Suleiman al-Obeid, leggenda del calcio di Gaza, è stato ucciso in un attacco israeliano nel sud della Striscia, mentre attendeva – come tanti altri civili – un carico di aiuti umanitari. Aveva 41 anni, una moglie e cinque figli
La notizia è arrivata come un fulmine tra le macerie, in un territorio dove la morte è ormai cronaca quotidiana, ma che ogni volta riesce ancora a colpire il cuore. Perché Suleiman non era solo un calciatore: era un simbolo. Per molti ragazzi palestinesi, che giocavano con palloni sgonfi nelle strade polverose, lui rappresentava la possibilità che il talento potesse superare i muri e la guerra.

Nato il 24 marzo 1984 nel campo profughi di al-Shati, a Gaza, aveva cominciato a rincorrere la palla tra vicoli stretti e sabbia, dove le porte erano due pietre e i sogni non avevano confini. La sua carriera lo portò a vestire le maglie di Khadamat al-Shati, Markaz Shabab al-Am’ari in Cisgiordania e Gaza Sport. Poi, nel 2007, l’esordio con la nazionale: 24 presenze, due gol. Uno di questi rimase scolpito nella memoria collettiva: una rovesciata spettacolare contro lo Yemen durante il campionato dell’Asia Occidentale nel 2010. Un gesto atletico, leggero e magnifico, che gli valse il soprannome più grande: “il Pelé palestinese”.
Era l’immagine di un calcio che resisteva nonostante tutto, che trovava spazi di libertà dove sembrava impossibile. I suoi gol erano piccole vittorie, lampi di normalità in un mondo che di normale aveva poco.
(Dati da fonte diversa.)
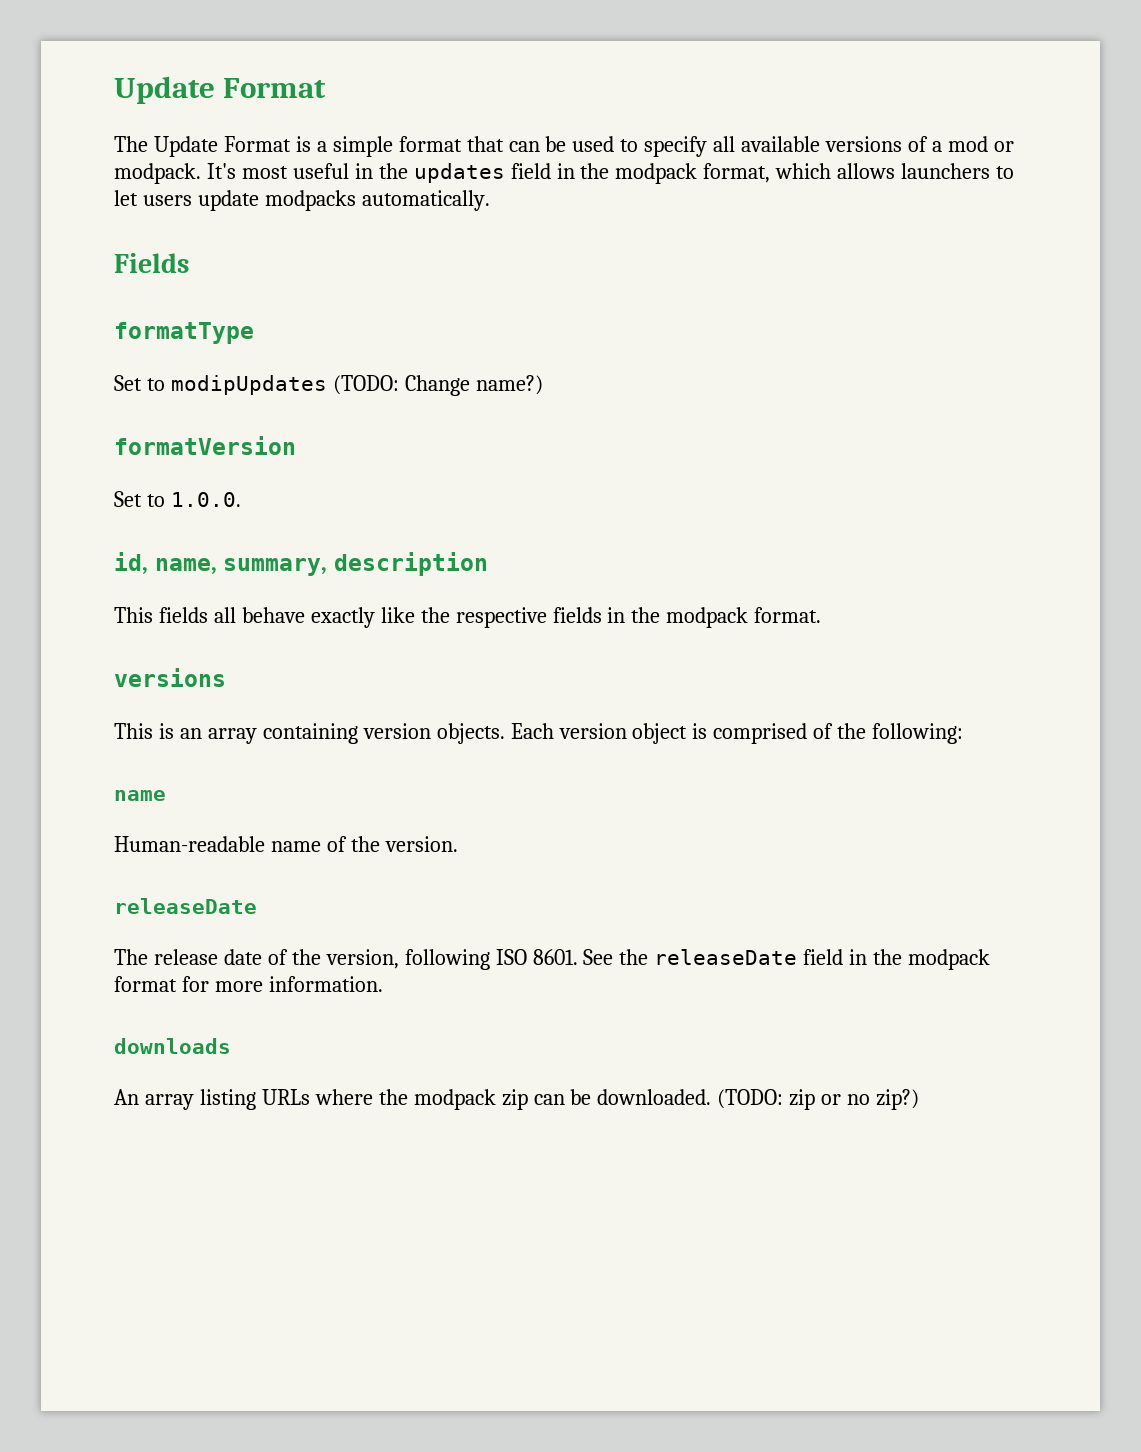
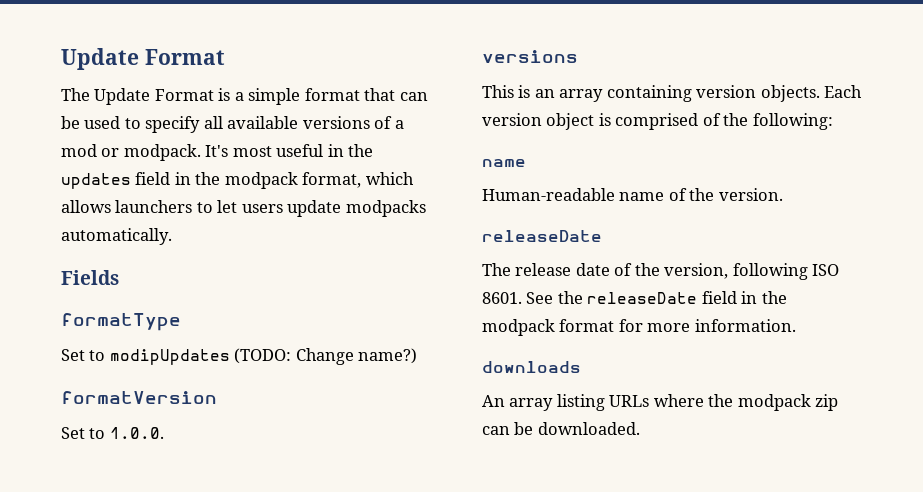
[114,552,488,576] [114,607,822,628] // id, name, summary, description // This fields all behave exactly like the respective fields in the modpack format. -> (164, 433) none
[717,1089,920,1110] (TODO: zip or no zip?) -> (640, 428) none

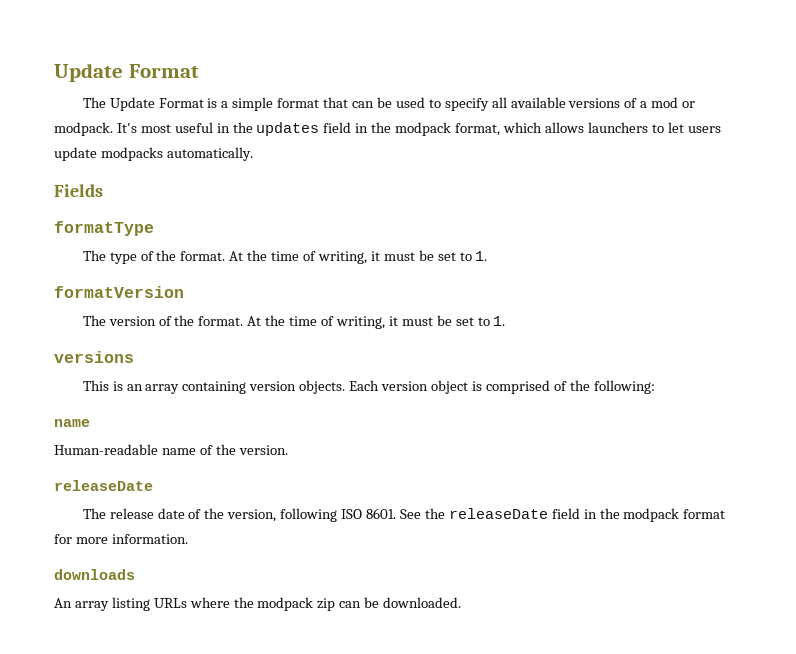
[61,348,418,365] [61,391,217,404] [61,427,164,439] Set to modipUpdates (TODO: Change name?) // formatVersion // Set to 1.0.0. -> [82,250,488,264] [54,286,184,298] [82,315,506,329] The type of the format. At the time of writing, it must be set to 1. // formatVersion // The version of the format. At the time of writing, it must be set to 1.

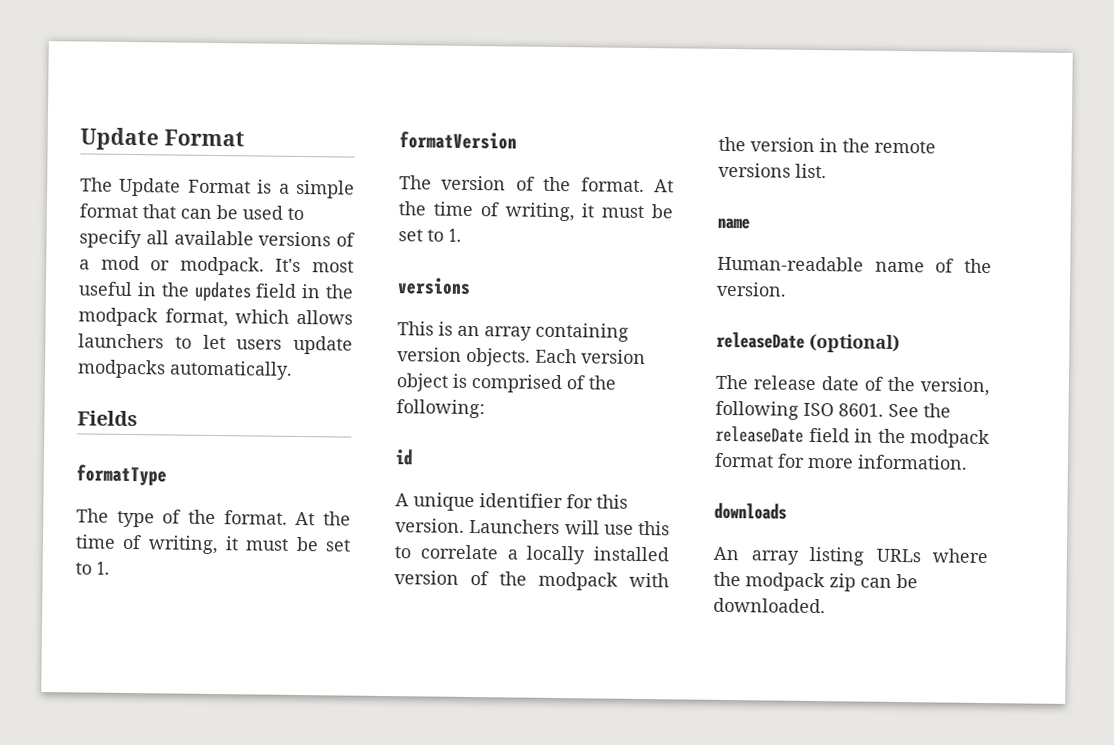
(655, 387) none -> [395,449,413,466] [395,492,628,512] [395,518,670,536] [394,544,669,565] [394,570,669,591] [718,136,936,154] [718,162,827,179] // id // A unique identifier for this version. Launchers will use this to correlate a locally installed version of the modpack with the version in the remote versions list.
(153, 485) none -> [809,333,900,354] (optional)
Per questo la sua morte pesa come un macigno: perché cancella non solo un uomo, ma anche un simbolo di speranza.

Secondo la Federcalcio palestinese, dall’inizio della guerra sono stati uccisi 421 calciatori, 103 dei quali bambini. In totale, 662 sportivi e loro familiari hanno perso la vita. Le strutture sportive distrutte o danneggiate sono 288, di cui 268 a Gaza: stadi, palestre, campi di allenamento, club. Persino la sede della Federazione, colpita in un raid aereo. “È come se ci volessero togliere non solo le persone, ma anche i sogni”, ha detto un dirigente locale.

Eppure Suleiman continuerà a vivere nei racconti di chi l’ha visto giocare, nei ricordi di quelle acrobazie che sembravano sfidare la gravità, come faceva Pelé. I bambini di Gaza, quando tireranno una rovesciata su un campo polveroso, continueranno a pensare a lui.

Il calcio, dicono, non può fermare la guerra. Ma può raccontare una storia diversa, più grande delle bombe. E la storia di Suleiman al-Obeid – il ragazzo di al-Shati che divenne il “Pelé palestinese” – resterà una delle più luminose.